Also, recall that each connection itself is modeled by a weight value that represents how strong (or weak) the connection is, and that each of the 784 connections to one of our ten output neurons can in fact be represented as a matrix of numbers:

![Matrix Representation](https://raw.githubusercontent.com/CAIDMRes/images/master/assignment_02-02.png)
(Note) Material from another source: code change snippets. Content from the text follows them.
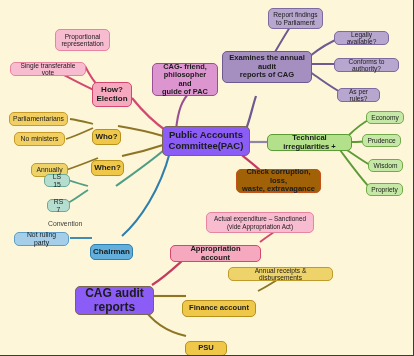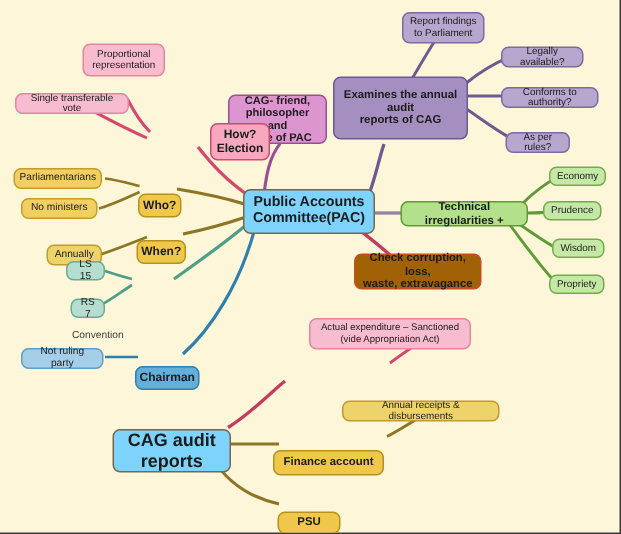--- a/index.html
+++ b/index.html
@@ -131,7 +131,7 @@
   <div class="node c-bluelite" style="left:14px;top:232px;width:55px;height:14px;font-size:6.8px;">Not ruling party</div>
   <div class="edge-label" style="left:48px;top:220px;font-size:6.8px;">Convention</div>
 
-  <div class="node c-purple" style="left:222px;top:51px;width:90px;height:42px;font-size:7.6px;">Examines the annual audit
+  <div class="node c-purple" style="left:222px;top:51px;width:90px;height:32px;font-size:7.6px;">Examines the annual audit
 reports of CAG</div>
   <div class="node c-purplelite" style="left:268px;top:8px;width:55px;height:21px;font-size:6.6px;">Report findings
 to Parliament</div>

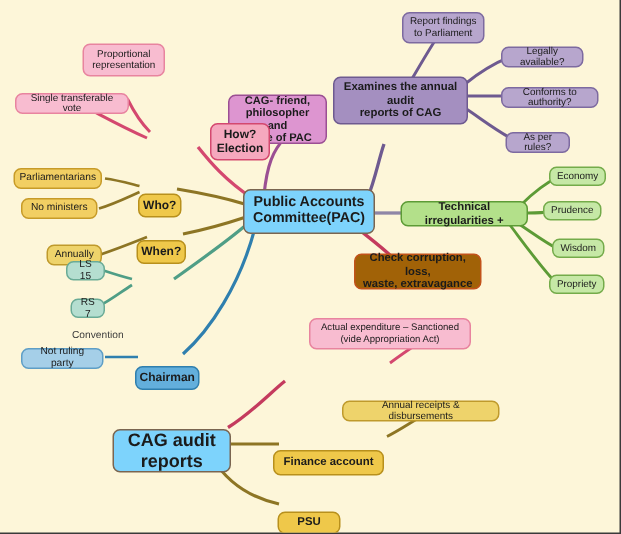--- a/index.html
+++ b/index.html
@@ -34,7 +34,7 @@
   }
   
   .c-center{background:#7dd3fc;border:1.4px solid #7a6550;font-weight:bold;}
-  .c-pinkdeep{background:#f5a8be;border:1.2px solid #d4486f;font-weight:bold;margin-left:48px;}
+  .c-pinkdeep{background:#f5a8be;border:1.2px solid #d4486f;font-weight:bold;}
   .c-pinklite{background:#f8bcd0;border:1.1px solid #e8849f;}
   .c-magenta{background:#dc93cf;border:1.3px solid #a css;}
   .c-magenta{background:#dd95d0;border:1.3px solid #9b4f93;font-weight:bold;}

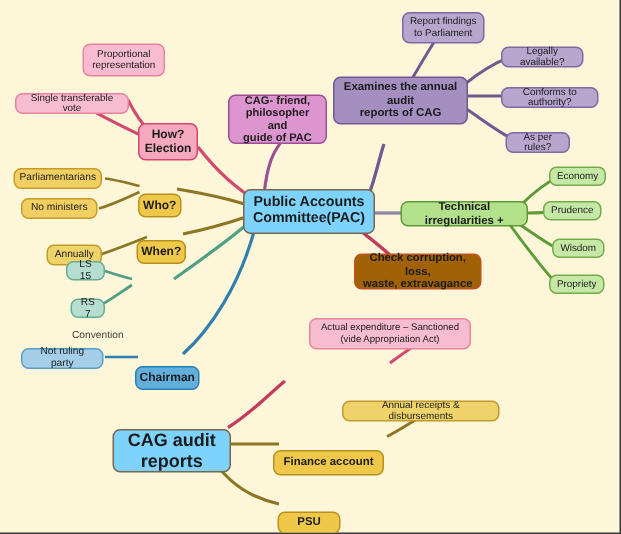--- a/index.html
+++ b/index.html
@@ -33,7 +33,7 @@
     white-space:nowrap;
   }
   
-  .c-center{background:#7dd3fc;border:1.4px solid #7a6550;font-weight:bold;}
+  .c-center{background:#8b5cf6;border:1.4px solid #7a6550;font-weight:bold;}
   .c-pinkdeep{background:#f5a8be;border:1.2px solid #d4486f;font-weight:bold;}
   .c-pinklite{background:#f8bcd0;border:1.1px solid #e8849f;}
   .c-magenta{background:#dc93cf;border:1.3px solid #a css;}

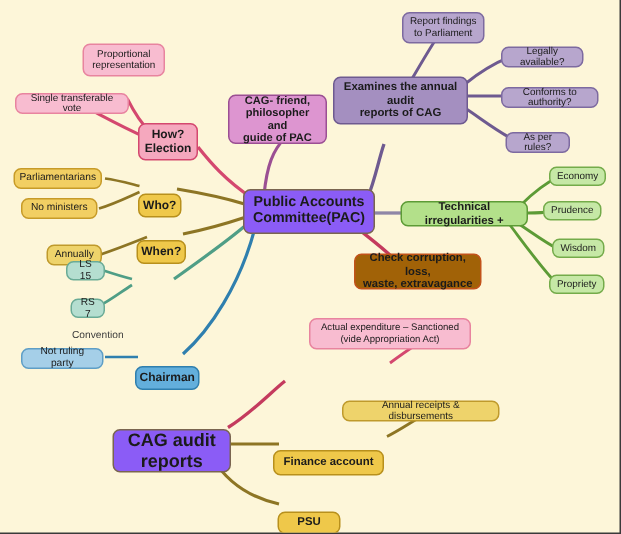--- a/index.html
+++ b/index.html
@@ -150,6 +150,7 @@
 
   <div class="node c-center" style="left:75px;top:286px;width:79px;height:29px;font-size:12px;">CAG audit reports</div>
 
+  <div class="node c-pinkdeep" style="left:170px;top:245px;width:91px;height:17px;font-size:7.6px;">Appropriation account</div>
   <div class="node c-pinklite" style="left:206px;top:212px;width:108px;height:21px;font-size:6.4px;">Actual expenditure – Sanctioned
 (vide Appropriation Act)</div>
Of course, for each of our ten digits, we will have a different 28 x 28 weight matrix for a total of 10 weight matrices. Finally keep in mind that for the sake of ease in representation (given our simple model) both our 28 x 28 input matrix and ten 28 x 28 weight matrices can be **flattened** to just a single 784 x 1 (or 1 x 784) matrix. 

## NumPy Matrix Algebra

A 2D matrix is composed of **rows** and **columns**. The standard notation for referencing the size of a matrix is (# of rows) x (# of columns.) Let's start with a hypothetical toy 3 x 3 image:

In [0]:
import numpy as np

im = np.array([
    [1, 2, 3],
    [4, 5, 6],
    [7, 8, 9]
])

print(im)

Recall now the basic rules for matrix multiplication:

![Matrix Multiplication](https://www.mathsisfun.com/algebra/images/matrix-multiply-b.svg)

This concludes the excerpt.